Cisco Systems Inc (CSCO)
Interest coverage
Jul 27, 2024 | Jul 29, 2023 | Jul 30, 2022 | Jul 31, 2021 | Jul 25, 2020 | ||
---|---|---|---|---|---|---|
Earnings before interest and tax (EBIT) | US$ in thousands | 12,181,000 | 15,745,000 | 14,837,000 | 13,696,000 | 14,555,000 |
Interest expense | US$ in thousands | 1,006,000 | 427,000 | 360,000 | 434,000 | 585,000 |
Interest coverage | 12.11 | 36.87 | 41.21 | 31.56 | 24.88 |
July 27, 2024 calculation
Interest coverage = EBIT ÷ Interest expense
= $12,181,000K ÷ $1,006,000K
= 12.11
The interest coverage ratio measures a company's ability to pay its interest expenses on outstanding debt. A higher ratio indicates that the company is more capable of servicing its interest payments.

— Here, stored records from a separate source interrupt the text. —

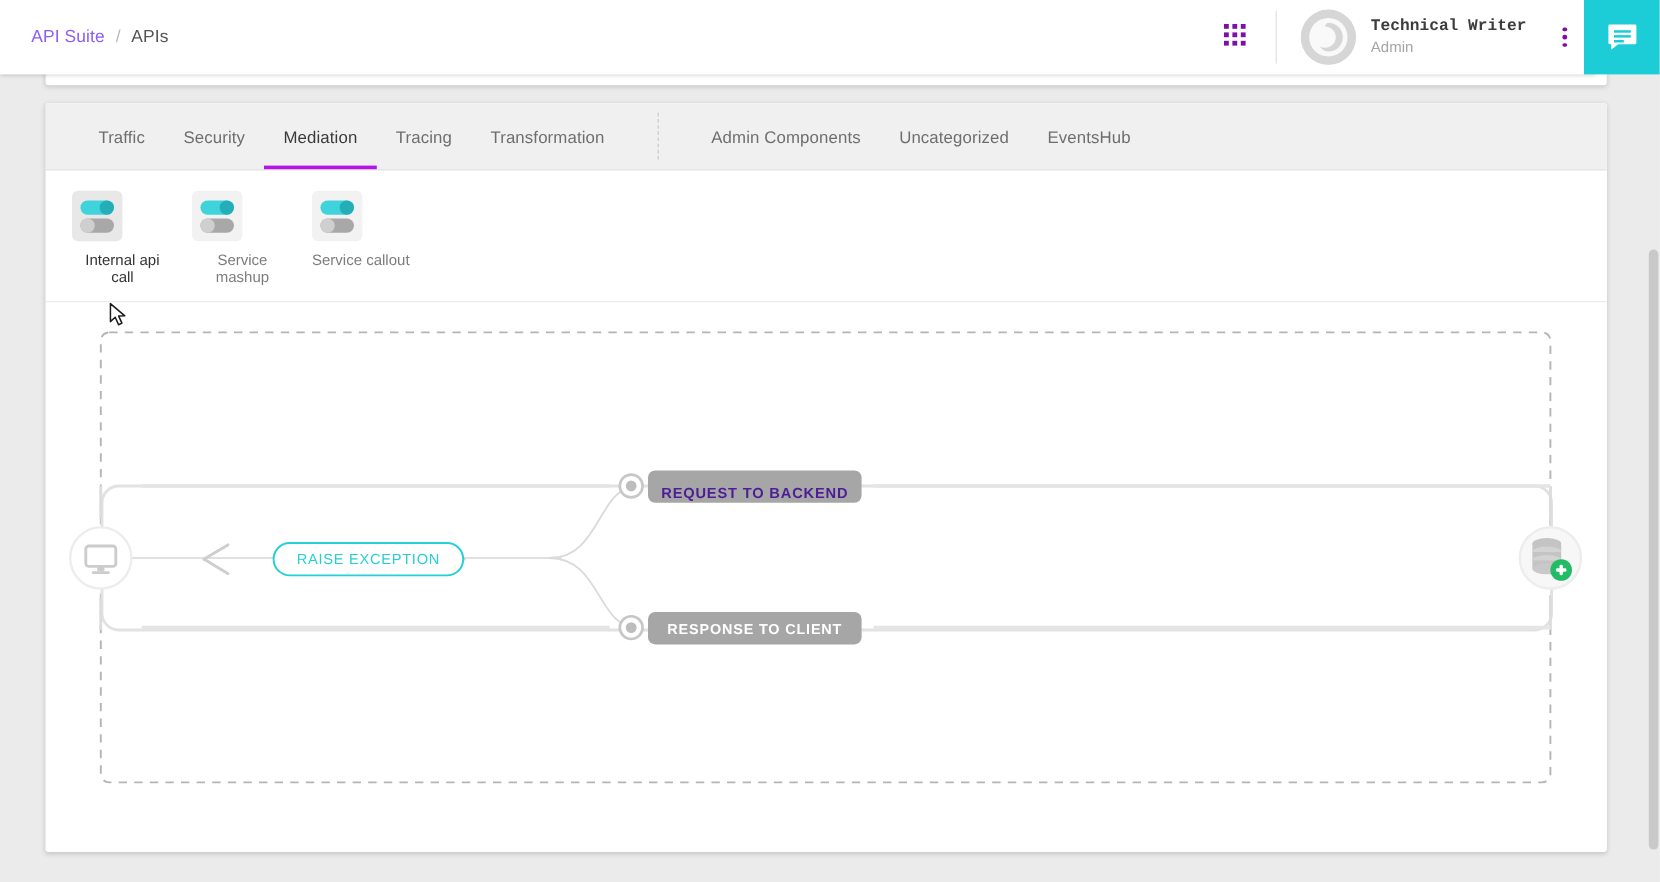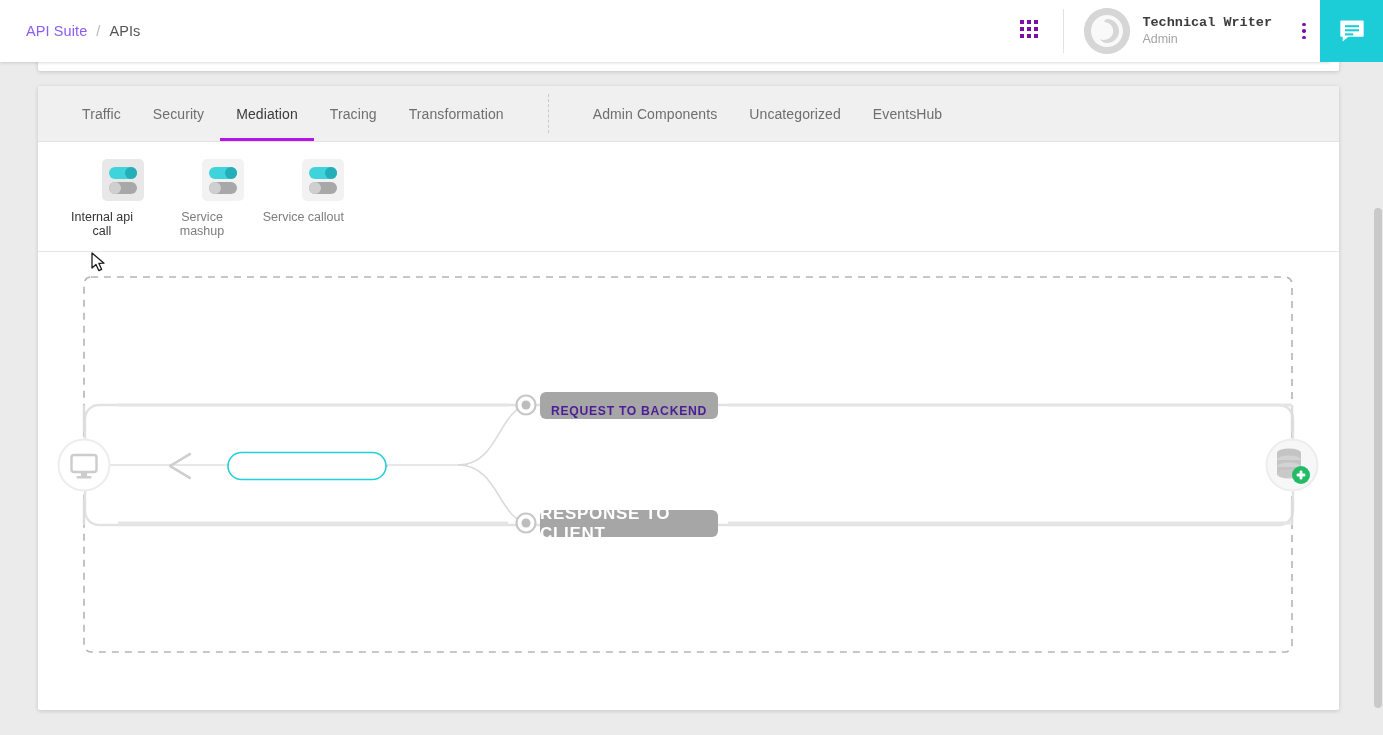--- a/index.html
+++ b/index.html
@@ -105,21 +105,21 @@
     margin: 8px 28px 8px 28px;
   }
 
   
   .palette {
     height: 110px; background: #fff;
     border-bottom: 1px solid #e6e6e6;
     display: flex; align-items: flex-start;
     padding: 17px 0 0 22px; gap: 16px;
   }
-  .comp { width: 84px; display: flex; flex-direction: column; align-items: flex-end; cursor: pointer; }
+  .comp { width: 84px; display: flex; flex-direction: column; align-items: flex-start; cursor: pointer; }
   .comp-icon {
     width: 42px; height: 42px; border-radius: 5px;
     background: #f2f2f2;
     display: flex; flex-direction: column; align-items: center;
     justify-content: center; gap: 3px;
   }
   .comp.selected .comp-icon { background: #e8e8e8; }
   .pill { width: 28px; height: 12px; border-radius: 6px; position: relative; }
   .pill.teal  { background: #3fd3dc; }
   .pill.gray  { background: #a8a8a8; }
@@ -348,22 +348,24 @@
           <rect x="1261.6" y="218.6" width="2.8" height="8.8" rx="1.2" fill="#ffffff"></rect>
         </g>
       </g>
     </svg>
 
     
     <div style="position:absolute;left:502px;top:140px;width:178px;height:37px;display:flex;align-items:center;justify-content:center;
                 font-size:12.2px;font-weight:bold;color:#4c1d95;letter-spacing:.7px;pointer-events:none;">REQUEST TO BACKEND</div>
 
     <div style="position:absolute;left:502px;top:258px;width:178px;height:27px;display:flex;align-items:center;justify-content:center;
-                font-size:17px;font-weight:bold;color:#ffffff;letter-spacing:.7px;pointer-events:none;">RESPONSE TO CLIENT</div>
-
+                font-size:12px;font-weight:bold;color:#ffffff;letter-spacing:.7px;pointer-events:none;">RESPONSE TO CLIENT</div>
+
+    <div style="position:absolute;left:190px;top:200px;width:158px;height:28px;display:flex;align-items:center;justify-content:center;
+                font-size:12.2px;color:#25cfd6;letter-spacing:.6px;pointer-events:none;">RAISE EXCEPTION</div>
   </div>
 </div>
 
 <div class="scrollbar-track">
   <div class="scrollbar-thumb"></div>
 </div>
 
 <div class="cursor">
   <svg width="16" height="22" viewBox="0 0 16 22">
     <path d="M1 1 L1 16 L5 12.4 L7.8 18.6 L10.6 17.3 L7.9 11.4 L13 11.2 Z" fill="#ffffff" stroke="#1b1b1b" stroke-width="1.3" stroke-linejoin="round"></path>

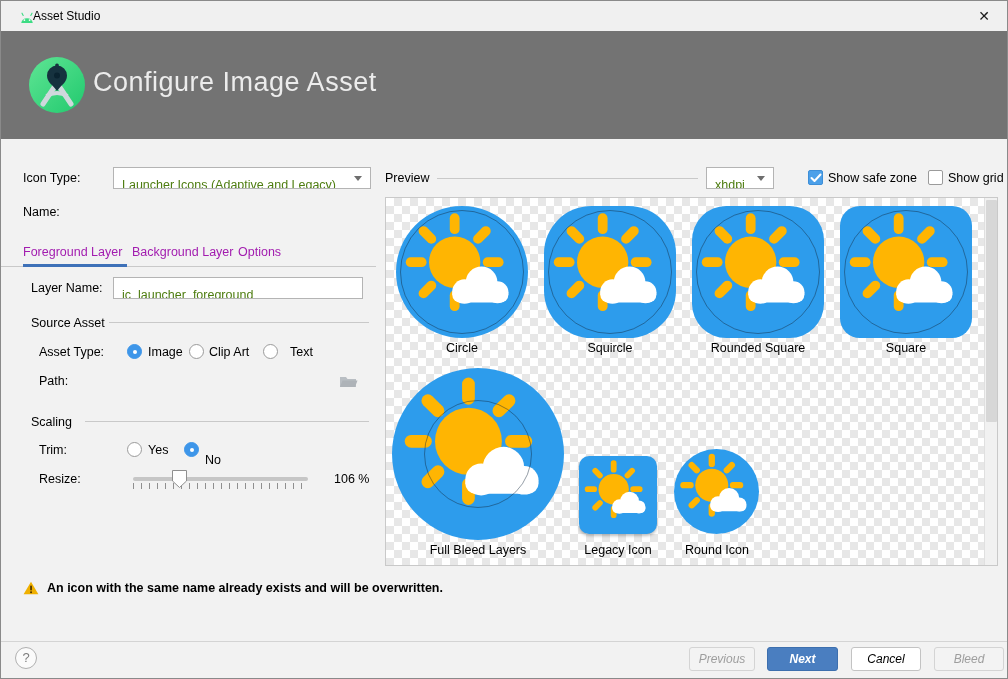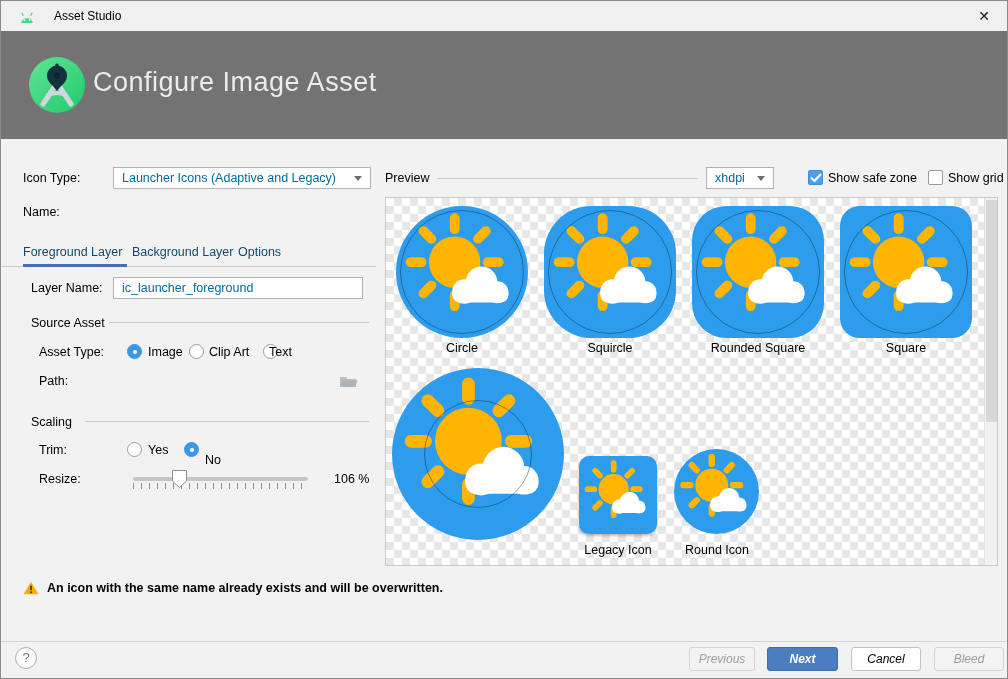--- a/index.html
+++ b/index.html
@@ -1,37 +1,37 @@
 <!DOCTYPE html>
 <html><head>
 <meta charset="utf-8">
 <style>
   html,body{margin:0;padding:0;background:#d8d8d8;font-family:"Liberation Sans",sans-serif;}
   .window{position:relative;width:1008px;height:679px;background:#f2f2f2;border:1px solid #8a8a8a;
           box-sizing:border-box;overflow:hidden;}
   
   .titlebar{position:absolute;left:0;top:0;width:100%;height:30px;background:#f0f0f0;}
-  .titlebar .app-title{position:absolute;left:53px;top:8px;font-size:12px;color:#000;white-space:nowrap;}
+  .titlebar .app-title{position:absolute;left:32px;top:8px;font-size:12px;color:#000;white-space:nowrap;}
   .titlebar .droid{position:absolute;left:18px;top:9px;}
   .close-btn{position:absolute;right:8px;top:3px;width:30px;height:24px;text-align:center;line-height:24px;
              font-size:14px;color:#1a1a1a;cursor:pointer;}
   
   .banner{position:absolute;left:0;top:30px;width:100%;height:108px;background:#737373;}
   .banner .logo{position:absolute;left:28px;top:26px;}
   .banner .big-title{position:absolute;left:92px;top:36px;font-size:27px;font-weight:300;color:#ececec;
                      letter-spacing:.5px;white-space:nowrap;}
   
   .lbl{position:absolute;font-size:12.5px;color:#000;height:22px;line-height:22px;white-space:nowrap;}
   .field{position:absolute;height:22px;background:#fff;border:1px solid #b4b4b4;box-sizing:border-box;
-         font-size:12.5px;line-height:20px;padding:0 8px;color:#0369a1;white-space:nowrap;overflow:hidden;}
+         font-size:12.5px;line-height:20px;padding:7px 8px;color:#4d7c0f;white-space:nowrap;overflow:hidden;}
   .dropdown{cursor:pointer;}
   .dropdown .arr{position:absolute;right:8px;top:8px;width:0;height:0;
                  border-left:4.5px solid transparent;border-right:4.5px solid transparent;border-top:5px solid #6e6e6e;}
   .rule{position:absolute;height:1px;background:#c9c9c9;}
-  .tab{position:absolute;font-size:12.5px;color:#0c4a6e;height:22px;line-height:22px;cursor:pointer;white-space:nowrap;text-align:center;}
+  .tab{position:absolute;font-size:12.5px;color:#a21caf;height:22px;line-height:22px;cursor:pointer;white-space:nowrap;text-align:center;}
   .tab-underline{position:absolute;height:3px;background:#3e71b8;}
   .radio{position:absolute;width:15px;height:15px;border-radius:50%;background:#fff;border:1px solid #9b9b9b;
          box-sizing:border-box;cursor:pointer;}
   .radio.sel{background:#3e96e9;border-color:#3e96e9;}
   .radio.sel::after{content:"";position:absolute;left:4.5px;top:4.5px;width:4.5px;height:4.5px;border-radius:50%;background:#fff;}
   .checkbox{position:absolute;width:15px;height:15px;border-radius:2px;background:#fff;border:1px solid #9b9b9b;
             box-sizing:border-box;cursor:pointer;}
   .checkbox.checked{background:#4ca0e9;border-color:#3e8fd8;}
   .checkbox.checked svg{position:absolute;left:1px;top:2px;}
   .focused-field{border:1px solid #6ca6e0;box-shadow:0 0 0 2px #a9c9ef;background:#fff;}
@@ -155,21 +155,21 @@
 
   <div class="lbl" style="left:30px;top:311px">Source Asset</div>
   <div class="rule" style="left:108px;top:321px;width:260px"></div>
 
   <div class="lbl" style="left:38px;top:340px">Asset Type:</div>
   <div class="radio sel" style="left:126px;top:343px"></div>
   <div class="lbl" style="left:147px;top:340px">Image</div>
   <div class="radio" style="left:188px;top:343px"></div>
   <div class="lbl" style="left:208px;top:340px">Clip Art</div>
   <div class="radio" style="left:262px;top:343px"></div>
-  <div class="lbl" style="left:268px;top:340px">Text</div>
+  <div class="lbl" style="left:289px;top:340px">Text</div>
 
   <div class="lbl" style="left:38px;top:369px">Path:</div>
   <span class="folder-btn" style="left:338px;top:373px">
     <svg width="19" height="14" viewBox="0 0 19 14">
       <path d="M1 3 h6 l1.5 2 H17 v8 H1 z" fill="#b9bec3"></path>
       <path d="M3.5 6.5 h15 l-2.5 6.5 H1 z" fill="#aeb3b8"></path>
     </svg>
   </span>
 
   <div class="lbl" style="left:30px;top:410px">Scaling</div>
@@ -239,20 +239,21 @@
       <div class="safe-ring" style="left:4px;top:4px;right:4px;bottom:4px"></div>
     </div>
     <div class="plabel" style="left:454px;top:142px;width:132px">Square</div>
 
     <div class="art shape-circle" style="left:6px;top:170px;width:172px;height:172px">
       <svg viewBox="0 0 108 108">
           <use href="#sunart"></use>
         </svg>
       <div class="safe-ring" style="left:32px;top:32px;right:32px;bottom:32px"></div>
     </div>
+    <div class="plabel" style="left:6px;top:344px;width:172px">Full Bleed Layers</div>
 
     <div class="art shape-legacy" style="left:193px;top:258px;width:78px;height:78px">
       <svg viewBox="0 0 108 108">
           <use href="#sunart"></use>
         </svg>
     </div>
     <div class="plabel" style="left:160px;top:344px;width:144px">Legacy Icon</div>
 
     <div class="art shape-circle" style="left:288px;top:251px;width:85px;height:85px">
       <svg viewBox="0 0 108 108">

Based on the data provided for Cisco Systems Inc over the past five years, we observe a fluctuating trend in the interest coverage ratio. In July 2020, the interest coverage ratio was 24.88, indicating that the company earned 24.88 times more operating income than it had to pay in interest expenses.
Subsequently, the ratio saw a substantial increase in July 2021 to 31.56, followed by further improvements in July 2022 and July 2023, reaching 41.21 and 36.87, respectively. This upward trend suggests that Cisco Systems Inc significantly strengthened its ability to cover interest payments during these periods.
However, in July 2024, the interest coverage ratio decreased to 12.11, reflecting a lower ability to cover interest expenses compared to the previous years. This decline may raise concerns about the company's profitability and financial stability in meeting its interest obligations.
Overall, while the historical data shows fluctuations in Cisco Systems Inc's interest coverage ratio, it is important for stakeholders to closely monitor future developments to assess the company's financial health and debt repayment capacity.